Longitudinal Volumetric Study for the Progression of Alzheimer’s Disease from Structural MR Images

  • paper_url: http://arxiv.org/abs/2310.05558
  • repo_url: None
  • paper_authors: Prayas Sanyal, Srinjay Mukherjee, Arkapravo Das, Anindya Sen
  • for: This paper aims to survey imaging biomarkers corresponding to the progression of Alzheimer’s Disease (AD).
  • methods: The pipeline implemented includes modern pre-processing techniques such as spatial image registration, skull stripping, and inhomogeneity correction. The segmentation of tissue classes is done using an unsupervised learning approach based on intensity histogram information.
  • results: The study found that the structural change in the form of volumes of cerebrospinal fluid (CSF), grey matter (GM), and white matter (WM) can be used to track the progression of Alzheimer’s Disease (AD). The segmented features provide insights such as atrophy, increase or intolerable shifting of GM, WM and CSF, which can help in future research for automated analysis of Alzheimer’s detection with clinical domain explainability.Here is the same information in Simplified Chinese text:
  • for: 这篇论文目的是探讨阿尔茨heimer病(AD)的进行诊断标志。
  • methods: 该 pipeline 使用了现代预处理技术,包括空间尺寸调整、脑骨除除和不均衡纠正。 segmentation 使用了无监督学习方法,基于Intensity histogram信息。
  • results: 研究发现,CSF、GM和WM的体积变化可以跟踪阿尔茨heimer病(AD)的进行。 segmented 特征提供了衰竭、增加或不具适应的GM、WM和CSF的信息,可以帮助未来研究自动化阿尔茨heimer 检测,并提供临床领域可解释的解释。

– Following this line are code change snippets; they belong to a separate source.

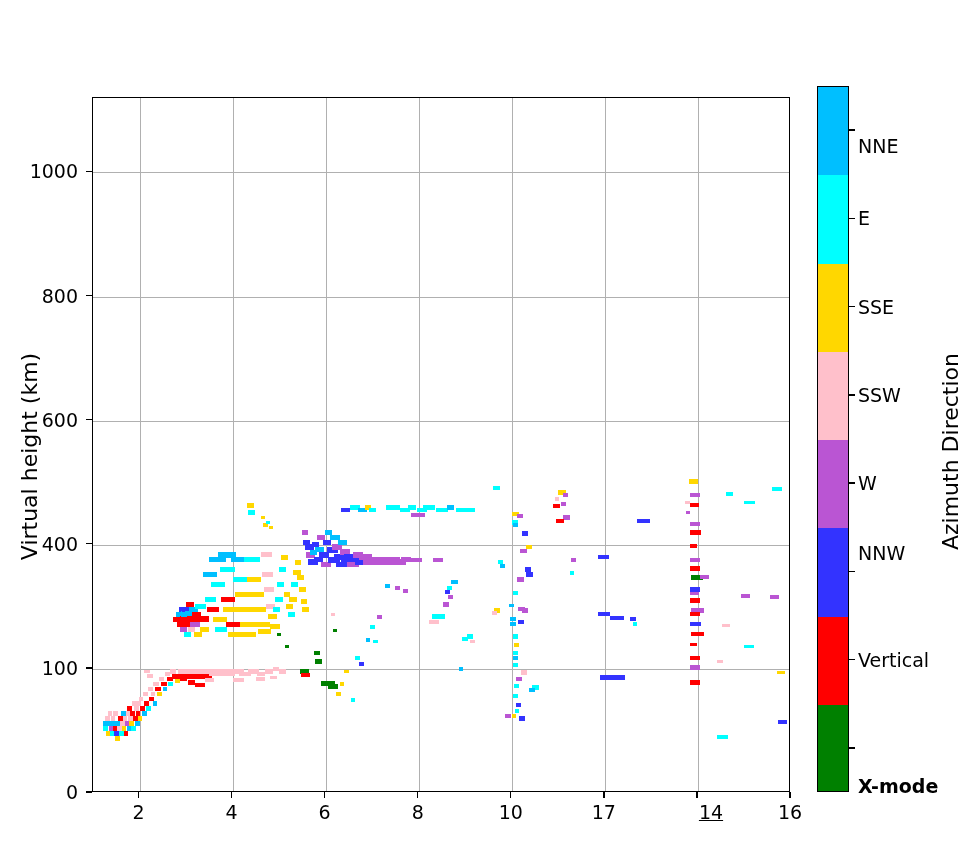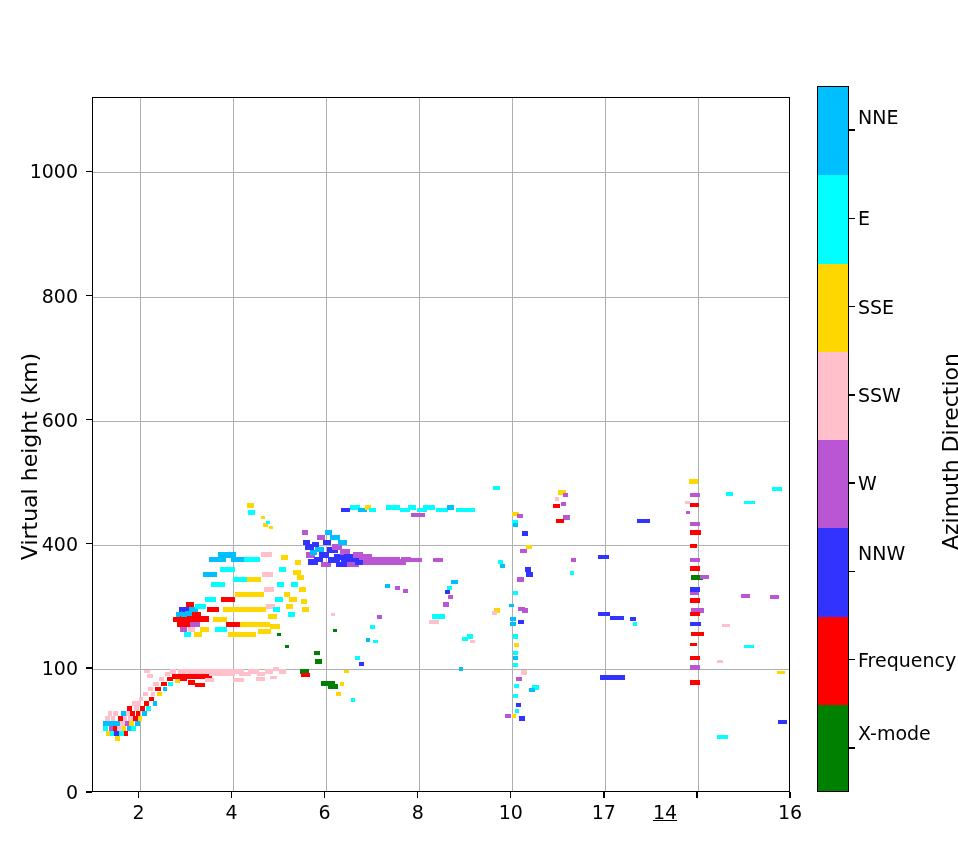"NNE" div.cbar-label { top: 117px -> 146px }
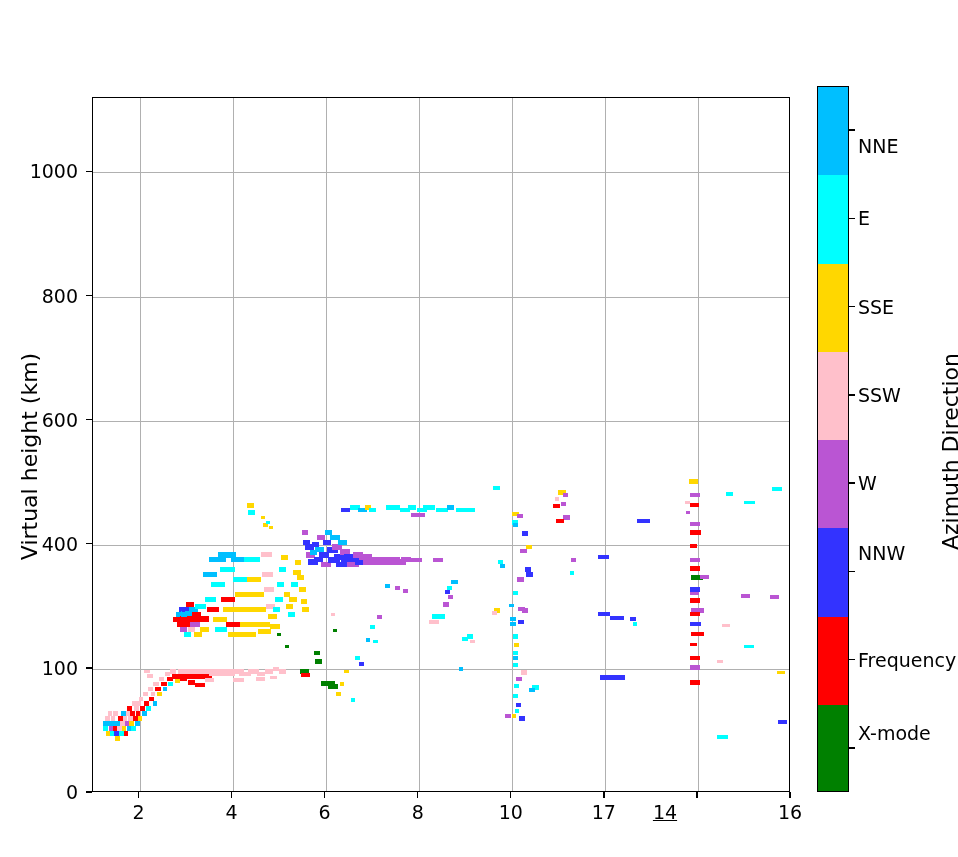"Frequency" div.cbar-label { text: Frequency -> Vertical }
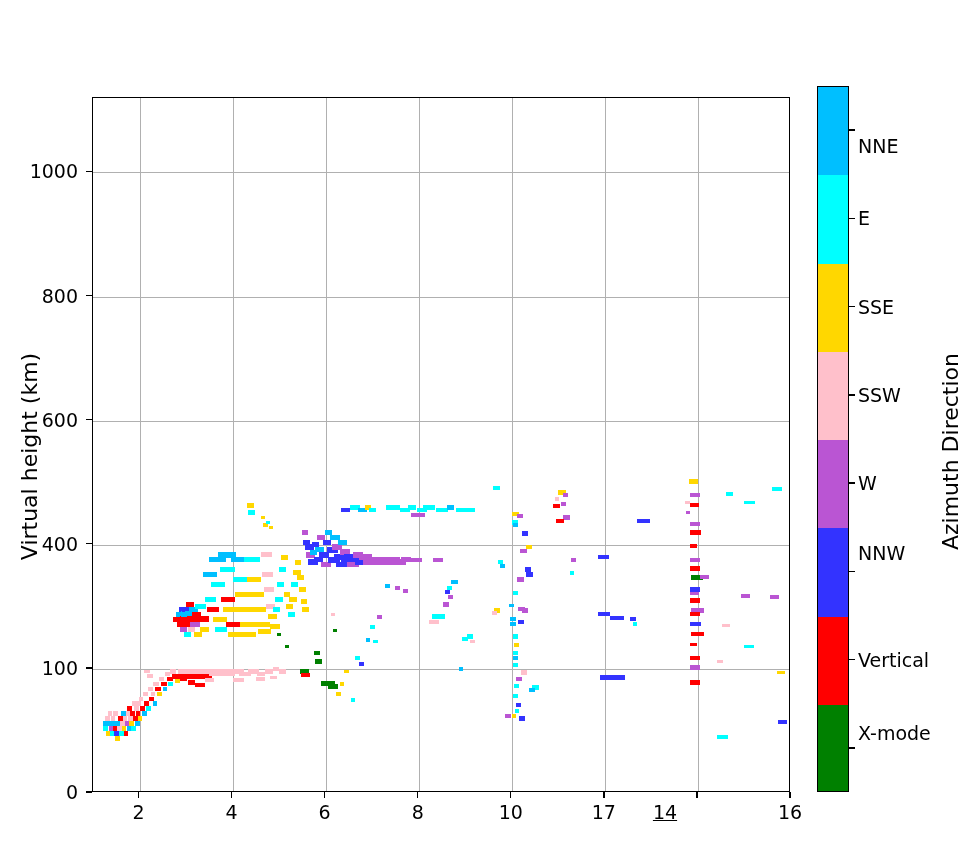"X-mode" div.cbar-label { font-weight: none -> bold; top: 733px -> 786px }
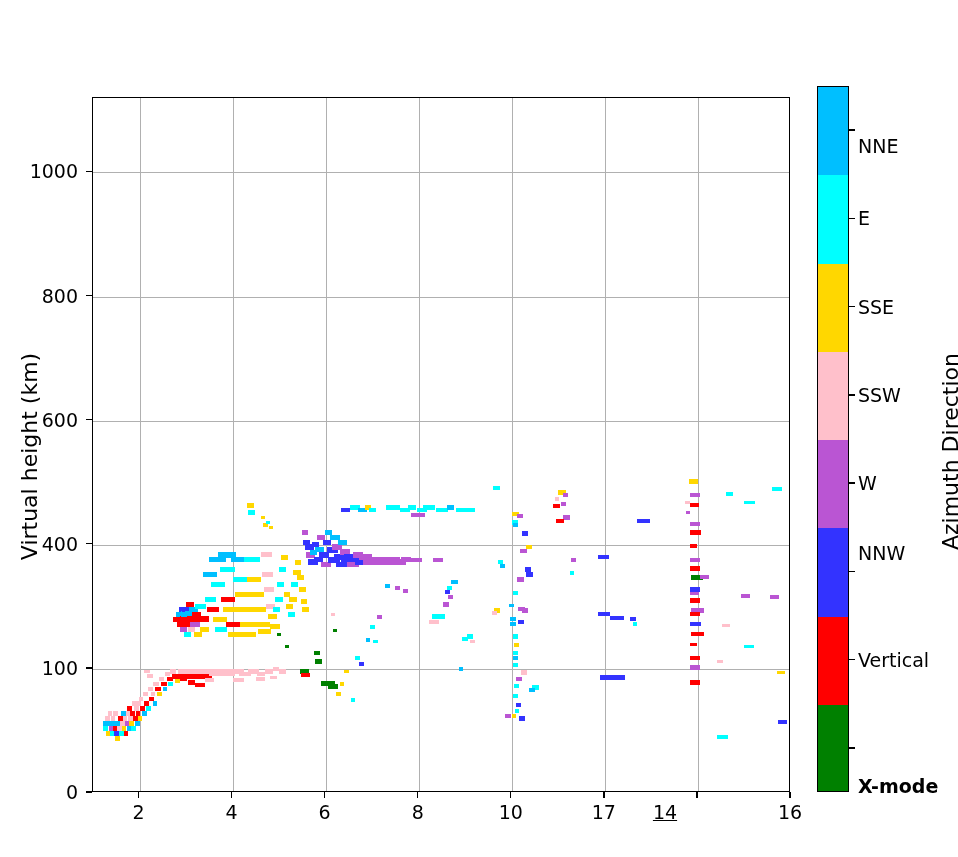"14" div.ticklabel-x { left: 635px -> 681px }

    Abstract Alzheimer's Disease (AD) is primarily an irreversible neurodegenerative disorder affecting millions of individuals today. The prognosis of the disease solely depends on treating symptoms as they arise and proper caregiving, as there are no current medical preventative treatments. For this purpose, early detection of the disease at its most premature state is of paramount importance. This work aims to survey imaging biomarkers corresponding to the progression of Alzheimer's Disease (AD). A longitudinal study of structural MR images was performed for given temporal test subjects selected randomly from the Alzheimer's Disease Neuroimaging Initiative (ADNI) database. The pipeline implemented includes modern pre-processing techniques such as spatial image registration, skull stripping, and inhomogeneity correction. The temporal data across multiple visits spanning several years helped identify the structural change in the form of volumes of cerebrospinal fluid (CSF), grey matter (GM), and white matter (WM) as the patients progressed further into the disease. Tissue classes are segmented using an unsupervised learning approach using intensity histogram information. The segmented features thus extracted provide insights such as atrophy, increase or intolerable shifting of GM, WM and CSF and should help in future research for automated analysis of Alzheimer's detection with clinical domain explainability.
    摘要 阿尔茨海默病 (AD) 是一种主要是不可逆的脑组织衰退病种,影响了数百万人今天。这种病的诊断和治疗几乎完全依赖于病人的症状和照顾,没有现有的医学预防性治疗。因此,早期发现病种的症状非常重要。本研究的目的是对阿尔茨海默病的发展进行快照。使用ADNI数据库中随机选择的测试对象,我们实施了一种 longitudinal 的 MR 成像数据集,并应用现代的预处理技术,包括空间尺寸对齐、脑骨剥除和不均匀性 corrections。通过多个访问的时间跨度,我们发现了病人的结构变化,包括脑液(CSF)、灰 mater(GM)和白 matter(WM)的体积。使用无监督学习方法,我们对尺寸信息进行分类,并提取了相应的特征,如衰退、灰 mater 和 WM 的增加或不可接受的移动。这些特征提供了关于阿尔茨海默病的早期诊断和自动分析的Future研究中的解释。